Dataset content: Begin

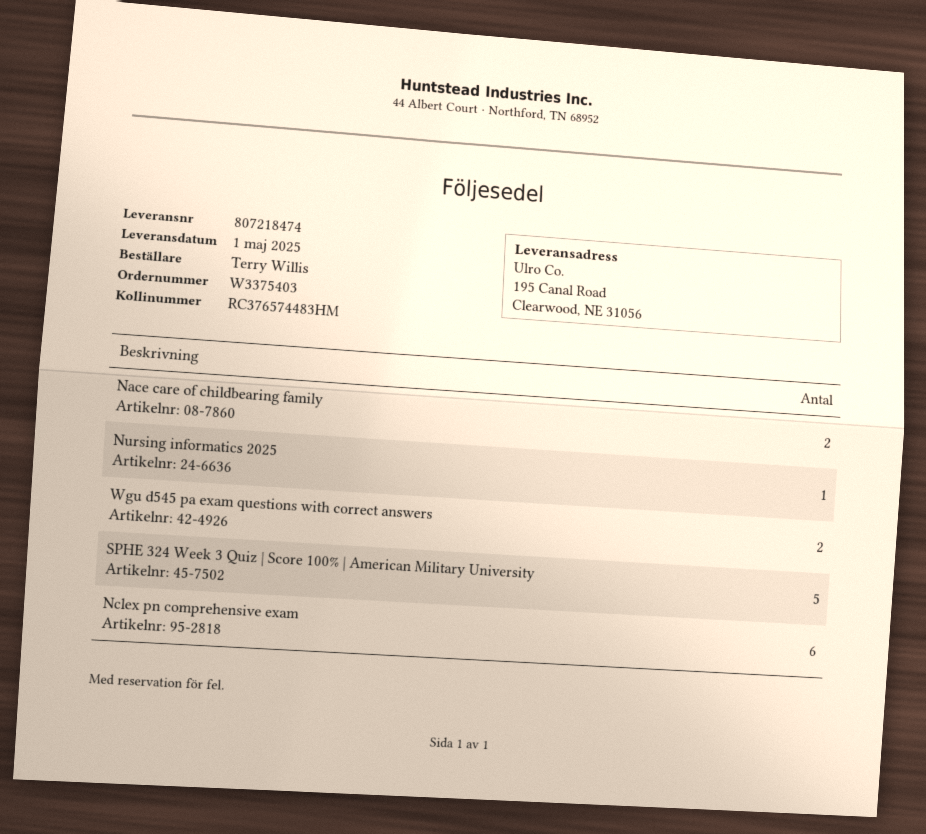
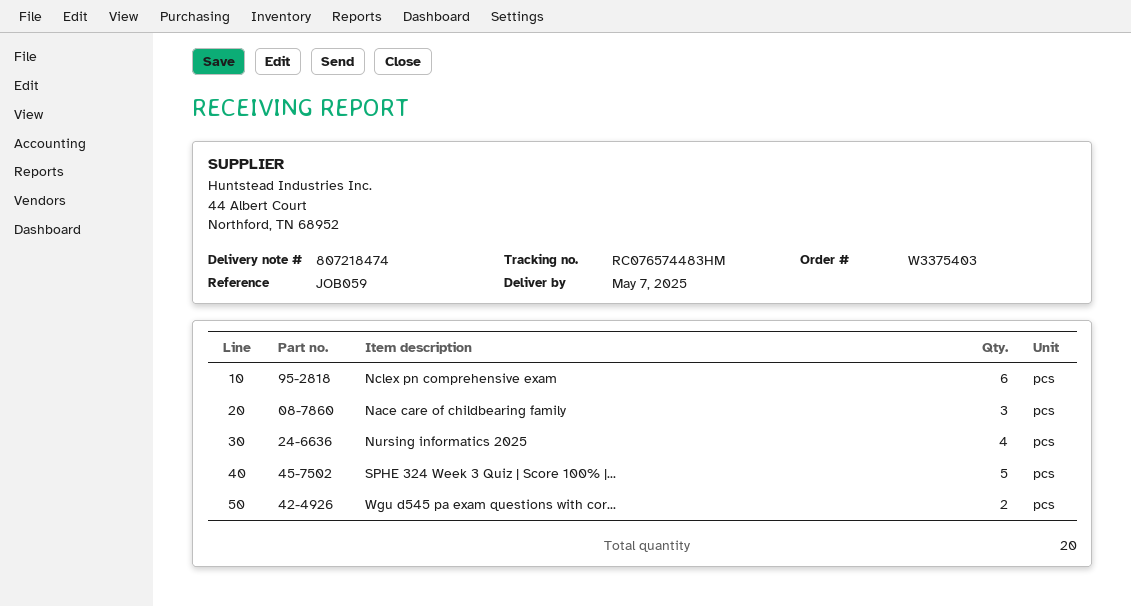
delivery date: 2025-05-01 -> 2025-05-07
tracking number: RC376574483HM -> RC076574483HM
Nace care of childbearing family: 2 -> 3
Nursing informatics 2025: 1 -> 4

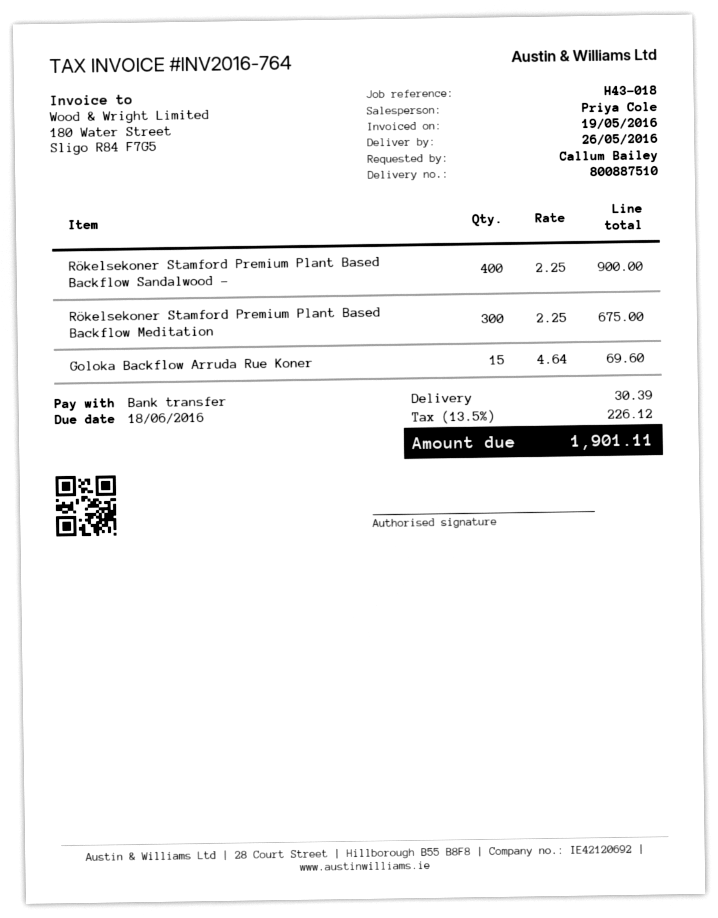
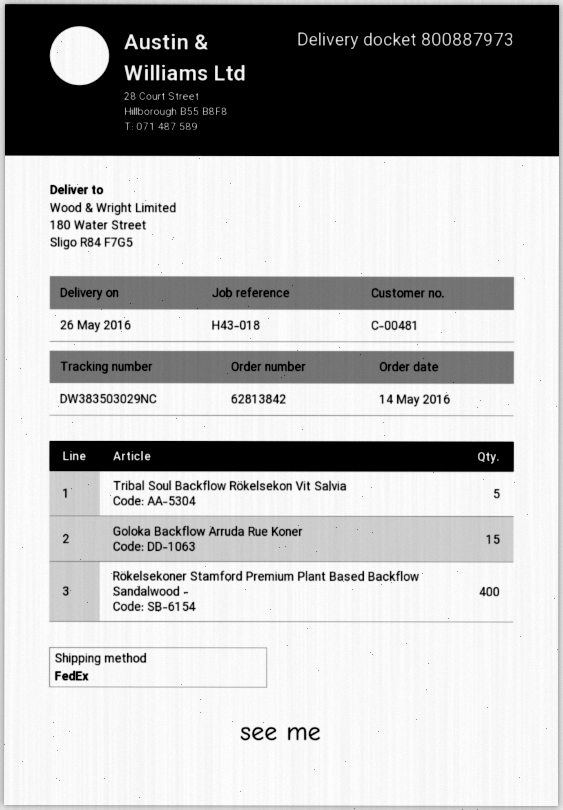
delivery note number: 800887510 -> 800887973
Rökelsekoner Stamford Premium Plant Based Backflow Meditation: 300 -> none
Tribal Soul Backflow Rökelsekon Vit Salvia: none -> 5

Dataset content: End

▸ Task goal
Search the data above for the string "delivery" and report each line that holds it.

▸ Result
delivery date: 2025-05-01 -> 2025-05-07
delivery note number: 800887510 -> 800887973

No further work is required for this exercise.